Excerpts from a dataset:
────────────────────────────────────────
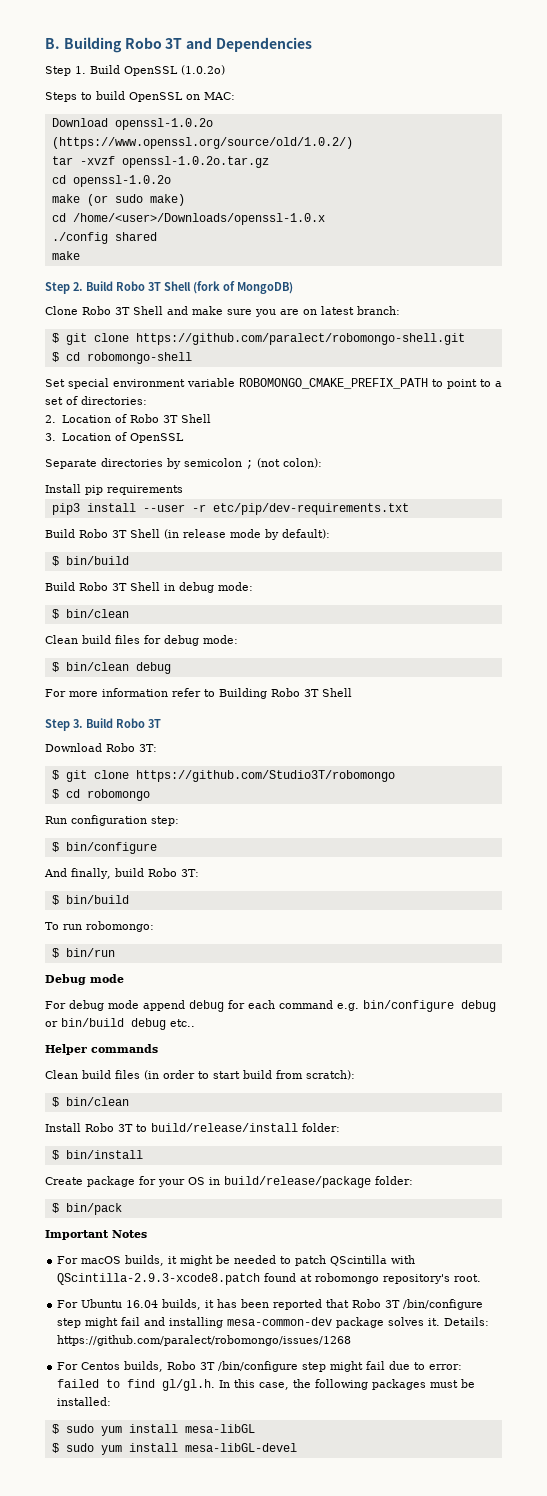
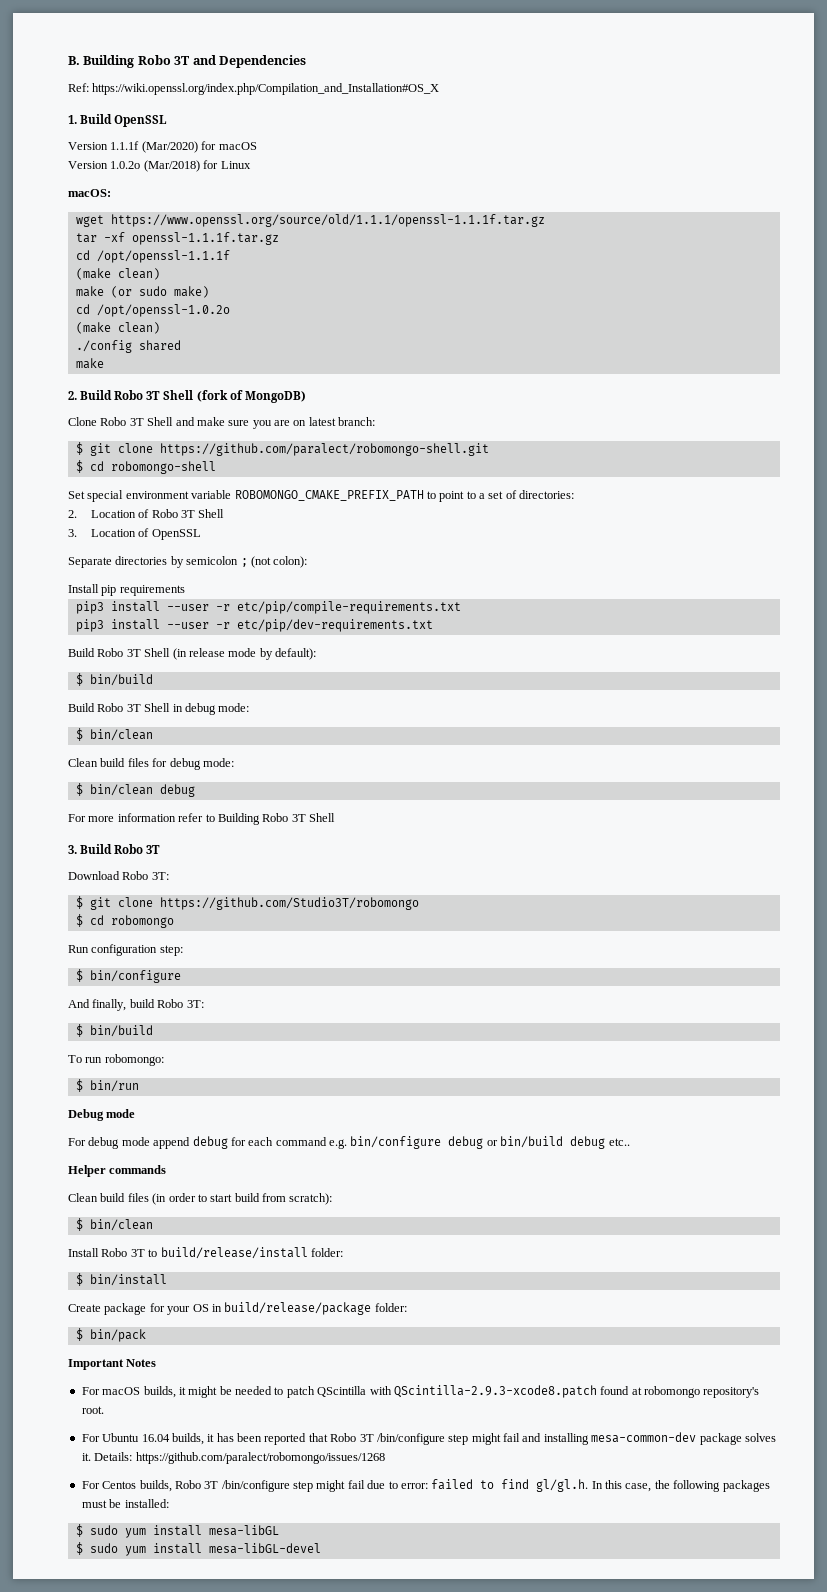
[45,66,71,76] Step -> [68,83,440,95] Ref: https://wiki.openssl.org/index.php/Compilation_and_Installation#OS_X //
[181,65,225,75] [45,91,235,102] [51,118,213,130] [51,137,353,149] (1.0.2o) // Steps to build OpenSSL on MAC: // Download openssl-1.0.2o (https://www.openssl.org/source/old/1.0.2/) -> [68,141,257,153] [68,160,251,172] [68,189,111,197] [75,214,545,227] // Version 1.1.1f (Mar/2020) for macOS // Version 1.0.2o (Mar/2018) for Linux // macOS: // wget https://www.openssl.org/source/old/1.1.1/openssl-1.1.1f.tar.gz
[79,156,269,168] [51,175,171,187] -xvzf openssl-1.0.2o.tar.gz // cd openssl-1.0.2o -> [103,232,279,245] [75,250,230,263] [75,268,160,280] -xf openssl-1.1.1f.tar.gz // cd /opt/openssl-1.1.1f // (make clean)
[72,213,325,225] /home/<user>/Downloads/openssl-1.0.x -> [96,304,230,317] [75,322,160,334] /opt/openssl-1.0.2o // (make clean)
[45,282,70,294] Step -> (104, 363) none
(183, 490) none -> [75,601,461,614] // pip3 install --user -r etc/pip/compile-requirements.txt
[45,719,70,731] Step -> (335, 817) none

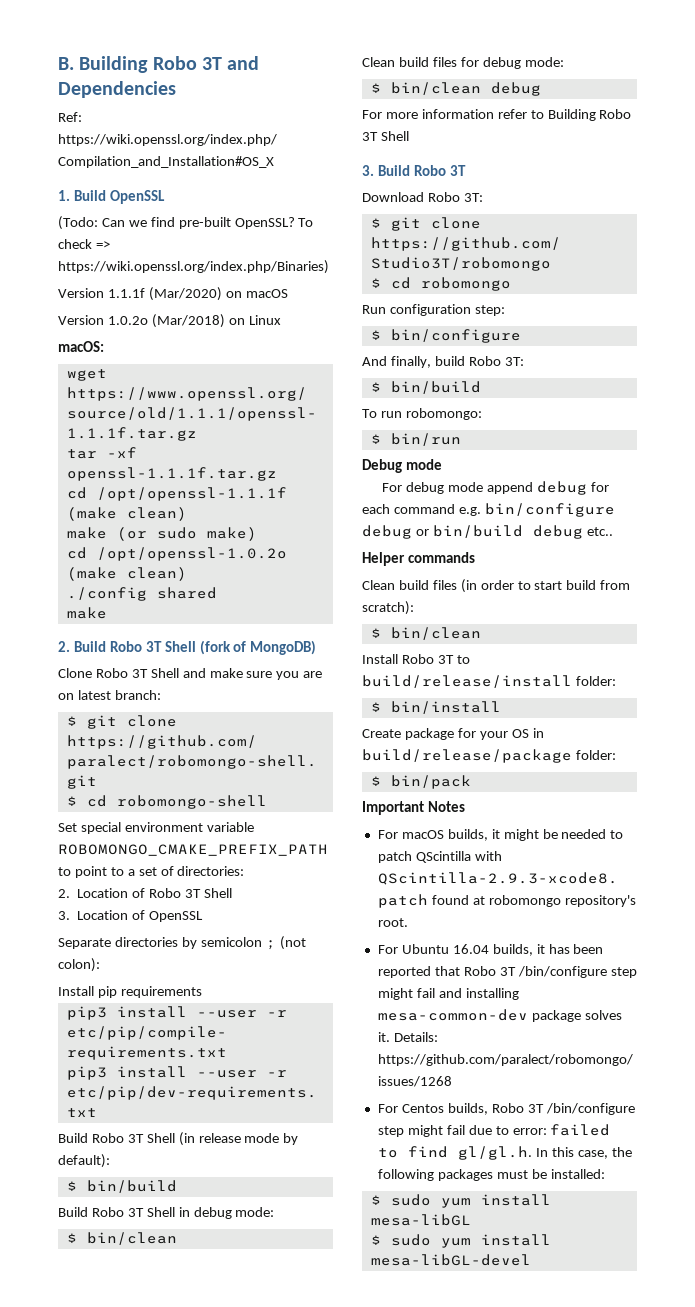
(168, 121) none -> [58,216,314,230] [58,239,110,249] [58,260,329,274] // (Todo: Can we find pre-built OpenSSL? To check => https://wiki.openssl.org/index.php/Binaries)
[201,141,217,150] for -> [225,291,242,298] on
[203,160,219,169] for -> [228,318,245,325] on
────────────────────────────────────────
Scan the entries above and return each line that holds "none".

§ YOUR RESPONSE
[45,282,70,294] Step -> (104, 363) none
(183, 490) none -> [75,601,461,614] // pip3 install --user -r etc/pip/compile-requirements.txt
[45,719,70,731] Step -> (335, 817) none
(168, 121) none -> [58,216,314,230] [58,239,110,249] [58,260,329,274] // (Todo: Can we find pre-built OpenSSL? To check => https://wiki.openssl.org/index.php/Binaries)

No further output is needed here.